Results 1 to 23 of 23
Thread: LSI MegaRAID and RAID-10 problem
-
10-27-2005, 01:44 PM #1Web Hosting Guru
- Join Date
- Oct 2004
- Posts
- 305
LSI MegaRAID and RAID-10 problem
One of my colo boxes is having a severe I/O latency problem (high iowait on write operations). The specs are Tyan Transport GX28, Dual Opterons 246, 4 GB RAM, 4 x 73 GB 10k rpm Seagate SCSI HDD in RAID-10 with LSI MegaRAID controller, and running CentOS 4.0 + CPanel + 2.6.13.2 kernel. We tried to run full fsck and it ran fine with no errors. Even tried to run it on the stock 2.6 kernel from CentOS but iowait problem still persists.
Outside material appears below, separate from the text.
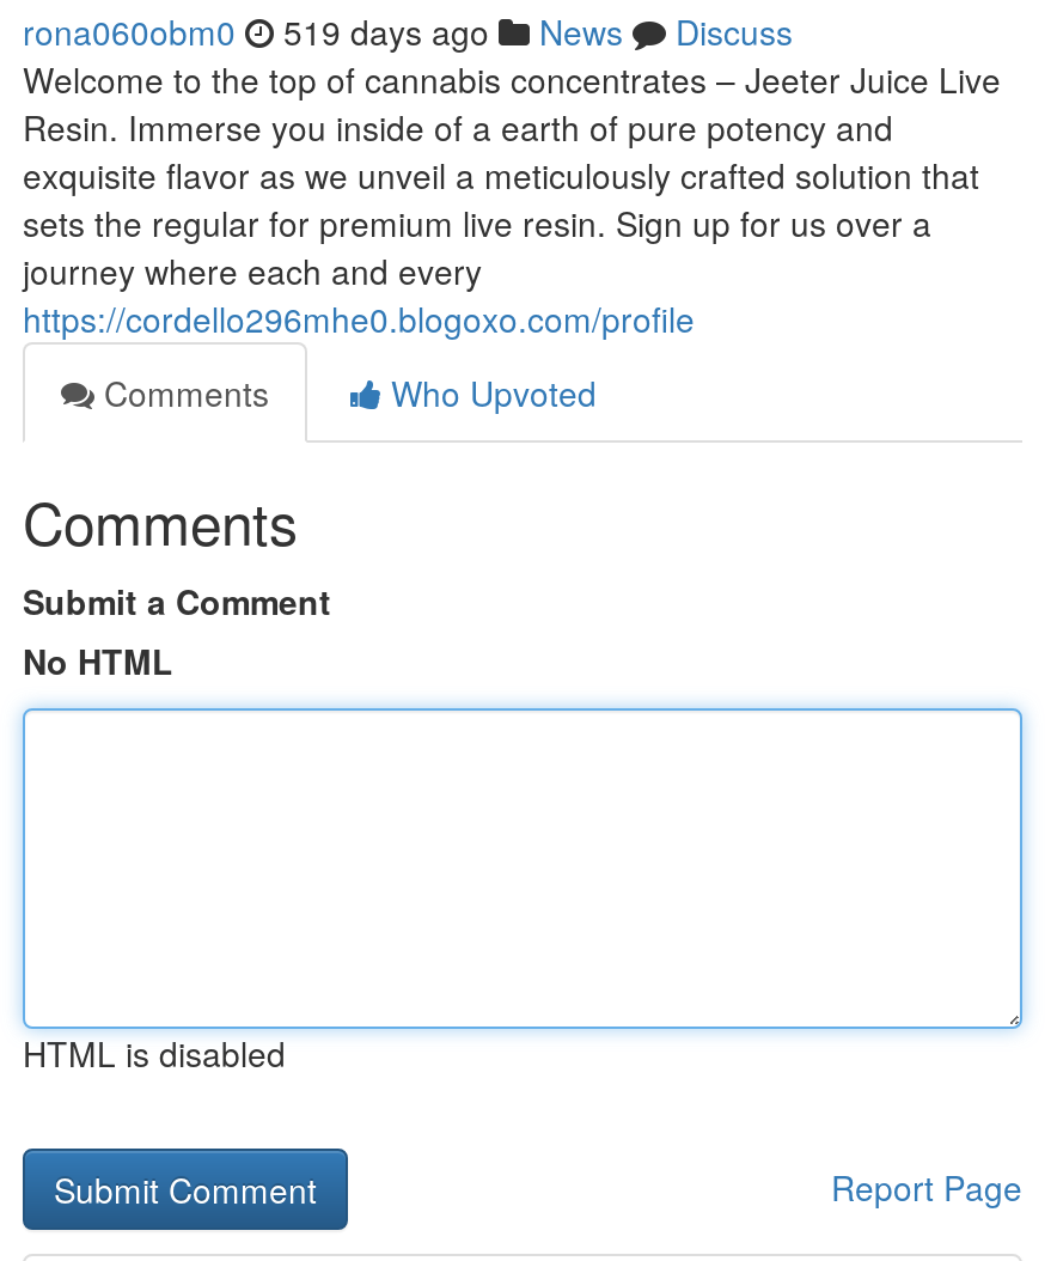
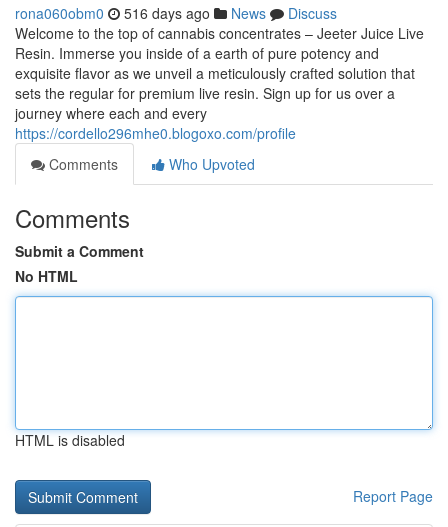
[23,7,793,55] rona060obm0 519 days ago News Discuss -> [15,3,337,23] rona060obm0 516 days ago News Discuss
The LSI MegaRAID Manager (MEGAMGR) output "other errors" on all drives. Does anyone know what these errors mean and how to fix it?
The DC is now planning to swap out the RAID controller with a new one. Is it safe to swap out the RAID controller just like that? Will it not corrupt the data on the drives?
I'm so frustrated with this issue and would really appreciate any input on this. Thank you!
-
10-27-2005, 02:17 PM #2Web Hosting Master
- Join Date
- Jun 2004
- Posts
- 972
1. What firmware are you running
2. We have the same problems with PERC4/DC (same as LSI 320X)
3. Solution was to flash back to previous f/w
Also check termination + drive cage, 'other errors' probably means disconnects etc. Also you must investigate firmware revision on drives. If you are running Cheetah 10K.6 drives and have firmware 0006 you will have major problems with this, you must upgrade firmware to 0007, which will likely lead to full data loss on drives so have backups ready. I personally learned this the hard way on my desktop machine with ST3146807LC drives (10K.6)
I would be happy to call you and give you a hand with this, I remember pulling my hair out 3 months ago with same problem on Dell 2850.EuroVPS VPS Hosting - Virtual Private Servers | Web Hosting | Dedicated Servers
Providing Reliable Plesk and cPanel Servers since 2004, now offering low priced Xen & VMware VPS in Amsterdam
UK +44.203.355.6681 / Amsterdam +31.208.202.120
-
10-27-2005, 02:36 PM #3Web Hosting Guru
- Join Date
- Oct 2004
- Posts
- 305
Thanks for the reply!
How do I check the firmware? From MegaMGR, it shows Seagate ST373207LC, Revision: D701. Is this firmware 0006 or 0007?
-
10-27-2005, 06:05 PM #4Disabled
- Join Date
- Aug 2004
- Location
- Zurich, Switzerland
- Posts
- 774
Right, conflicts between certain hard drive firmwares and SCSI BIOS versions come up now and then, if these aren't all new probs the info is posted on the manufacturers' websites in most cases, along with a way to fix the prob.
As for the slow write performance, you might want to check the drive settings, sometimes it's something as simple as a writeback cache switched off.
-
10-28-2005, 01:49 AM #5Web Hosting Guru
- Join Date
- Oct 2004
- Posts
- 305
Thanks RambOrc, I think I will try to turn off the writeback cache.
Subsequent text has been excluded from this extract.